- _Directions for this task_: An exact reproduction is required of the lines from the beginning of the entries through the line with "CASE studies for promising design practices and technologies.", pictures excluded and nothing added.
*** Source material
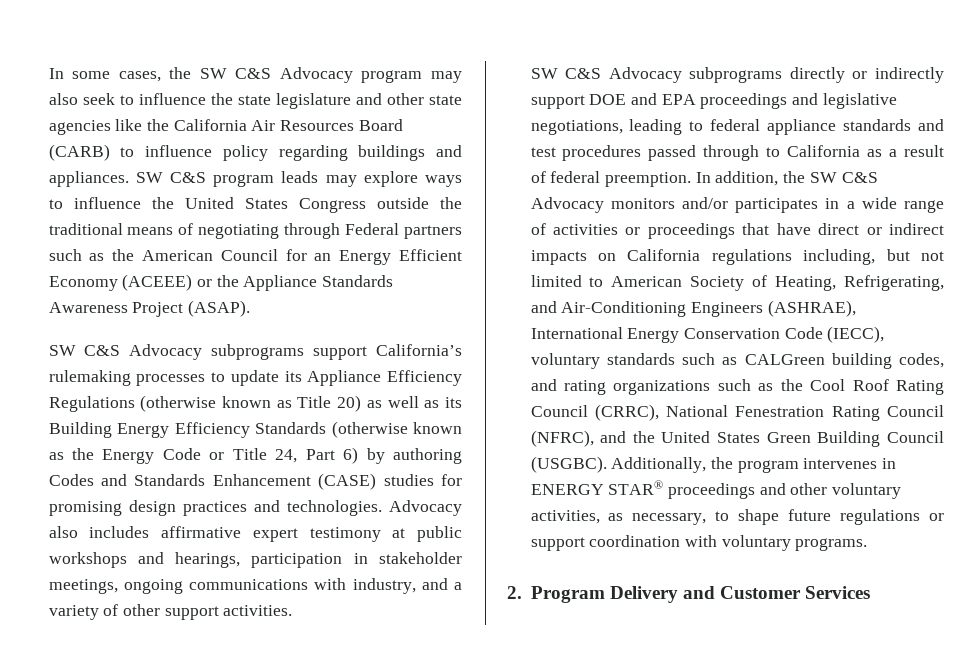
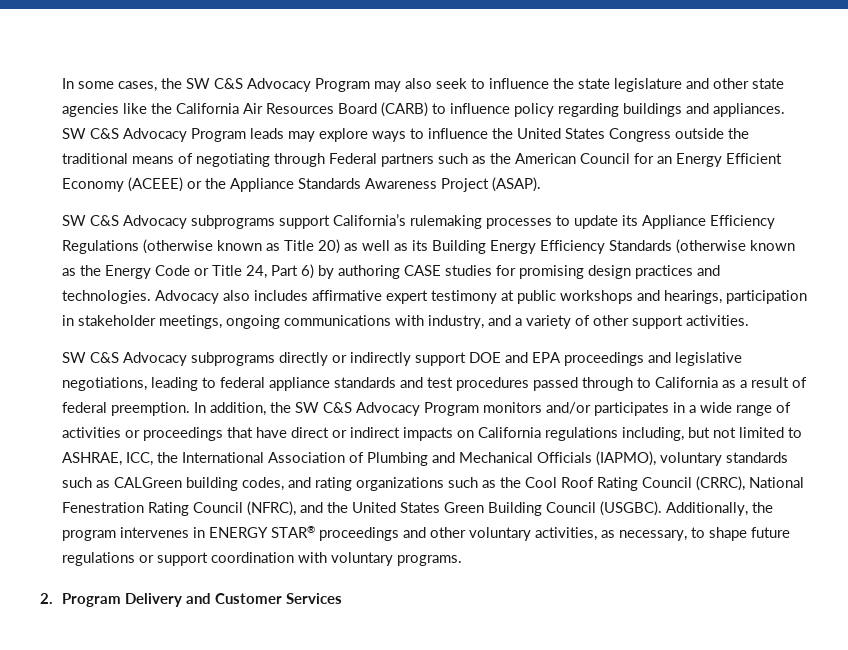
- In some cases, the SW C&S Advocacy program may also seek to influence the state legislature and other state agencies like the California Air Resources Board (CARB) to influence policy regarding buildings and appliances.
+ In some cases, the SW C&S Advocacy Program may also seek to influence the state legislature and other state agencies like the California Air Resources Board (CARB) to influence policy regarding buildings and appliances.
- SW C&S program leads may explore ways to influence the United States Congress outside the traditional means of negotiating through Federal partners such as the American Council for an Energy Efficient Economy (ACEEE) or the Appliance Standards Awareness Project (ASAP).
+ SW C&S Advocacy Program leads may explore ways to influence the United States Congress outside the traditional means of negotiating through Federal partners such as the American Council for an Energy Efficient Economy (ACEEE) or the Appliance Standards Awareness Project (ASAP).
- SW C&S Advocacy subprograms support California’s rulemaking processes to update its Appliance Efficiency Regulations (otherwise known as Title 20) as well as its Building Energy Efficiency Standards (otherwise known as the Energy Code or Title 24, Part 6) by authoring Codes and Standards Enhancement (CASE) studies for promising design practices and technologies.
+ SW C&S Advocacy subprograms support California’s rulemaking processes to update its Appliance Efficiency Regulations (otherwise known as Title 20) as well as its Building Energy Efficiency Standards (otherwise known as the Energy Code or Title 24, Part 6) by authoring CASE studies for promising design practices and technologies.
- In addition, the SW C&S Advocacy monitors and/or participates in a wide range of activities or proceedings that have direct or indirect impacts on California regulations including, but not limited to American Society of Heating, Refrigerating, and Air-Conditioning Engineers (ASHRAE), International Energy Conservation Code (IECC), voluntary standards such as CALGreen building codes, and rating organizations such as the Cool Roof Rating Council (CRRC), National Fenestration Rating Council (NFRC), and the United States Green Building Council (USGBC).
+ In addition, the SW C&S Advocacy Program monitors and/or participates in a wide range of activities or proceedings that have direct or indirect impacts on California regulations including, but not limited to ASHRAE, ICC, the International Association of Plumbing and Mechanical Officials (IAPMO), voluntary standards such as CALGreen building codes, and rating organizations such as the Cool Roof Rating Council (CRRC), National Fenestration Rating Council (NFRC), and the United States Green Building Council (USGBC).

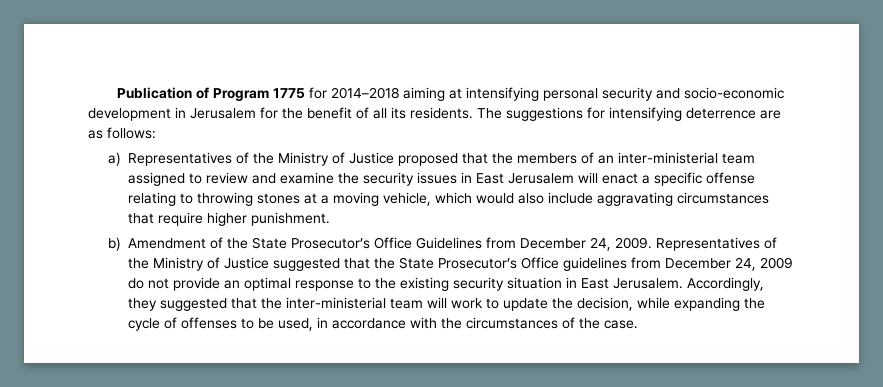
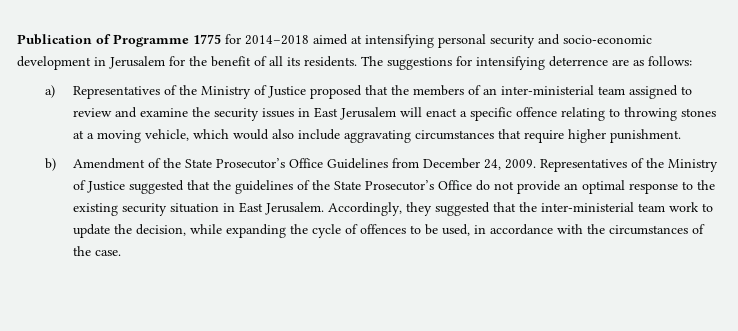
- Publication of Program 1775 for 2014–2018 aiming at intensifying personal security and socio-economic development in Jerusalem for the benefit of all its residents.
+ Publication of Programme 1775 for 2014–2018 aimed at intensifying personal security and socio-economic development in Jerusalem for the benefit of all its residents.
- a) Representatives of the Ministry of Justice proposed that the members of an inter-ministerial team assigned to review and examine the security issues in East Jerusalem will enact a specific offense relating to throwing stones at a moving vehicle, which would also include aggravating circumstances that require higher punishment.
+ a) Representatives of the Ministry of Justice proposed that the members of an inter-ministerial team assigned to review and examine the security issues in East Jerusalem will enact a specific offence relating to throwing stones at a moving vehicle, which would also include aggravating circumstances that require higher punishment.
- Representatives of the Ministry of Justice suggested that the State Prosecutor’s Office guidelines from December 24, 2009 do not provide an optimal response to the existing security situation in East Jerusalem.
+ Representatives of the Ministry of Justice suggested that the guidelines of the State Prosecutor’s Office do not provide an optimal response to the existing security situation in East Jerusalem.
- Accordingly, they suggested that the inter-ministerial team will work to update the decision, while expanding the cycle of offenses to be used, in accordance with the circumstances of the case.
+ Accordingly, they suggested that the inter-ministerial team work to update the decision, while expanding the cycle of offences to be used, in accordance with the circumstances of the case.

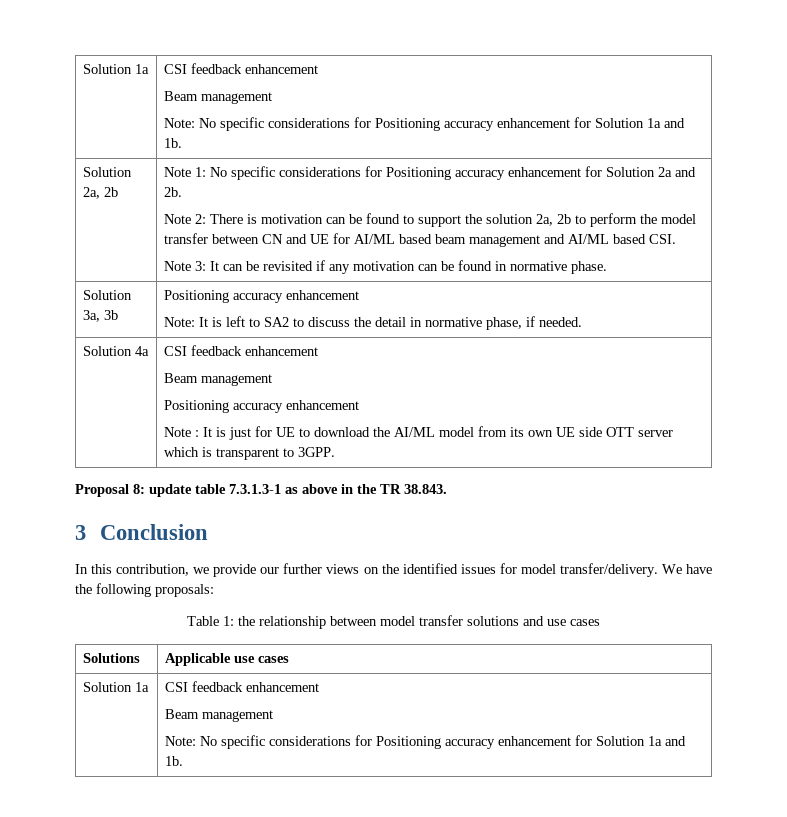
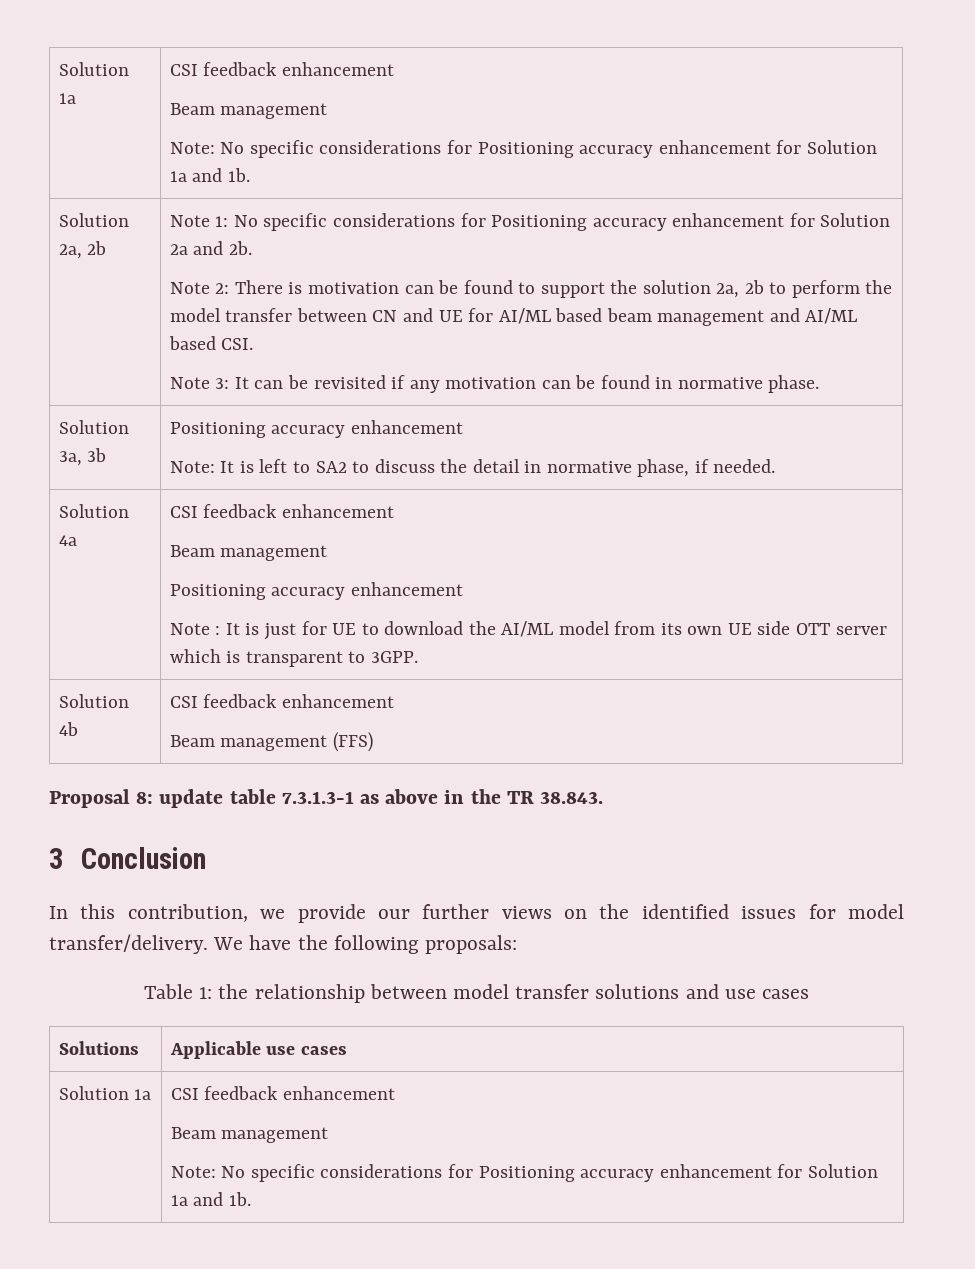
+ Solution 4b | CSI feedback enhancement
+ Beam management (FFS)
******
- _Task output_:
- In some cases, the SW C&S Advocacy program may also seek to influence the state legislature and other state agencies like the California Air Resources Board (CARB) to influence policy regarding buildings and appliances.
+ In some cases, the SW C&S Advocacy Program may also seek to influence the state legislature and other state agencies like the California Air Resources Board (CARB) to influence policy regarding buildings and appliances.
- SW C&S program leads may explore ways to influence the United States Congress outside the traditional means of negotiating through Federal partners such as the American Council for an Energy Efficient Economy (ACEEE) or the Appliance Standards Awareness Project (ASAP).
+ SW C&S Advocacy Program leads may explore ways to influence the United States Congress outside the traditional means of negotiating through Federal partners such as the American Council for an Energy Efficient Economy (ACEEE) or the Appliance Standards Awareness Project (ASAP).
- SW C&S Advocacy subprograms support California’s rulemaking processes to update its Appliance Efficiency Regulations (otherwise known as Title 20) as well as its Building Energy Efficiency Standards (otherwise known as the Energy Code or Title 24, Part 6) by authoring Codes and Standards Enhancement (CASE) studies for promising design practices and technologies.
+ SW C&S Advocacy subprograms support California’s rulemaking processes to update its Appliance Efficiency Regulations (otherwise known as Title 20) as well as its Building Energy Efficiency Standards (otherwise known as the Energy Code or Title 24, Part 6) by authoring CASE studies for promising design practices and technologies.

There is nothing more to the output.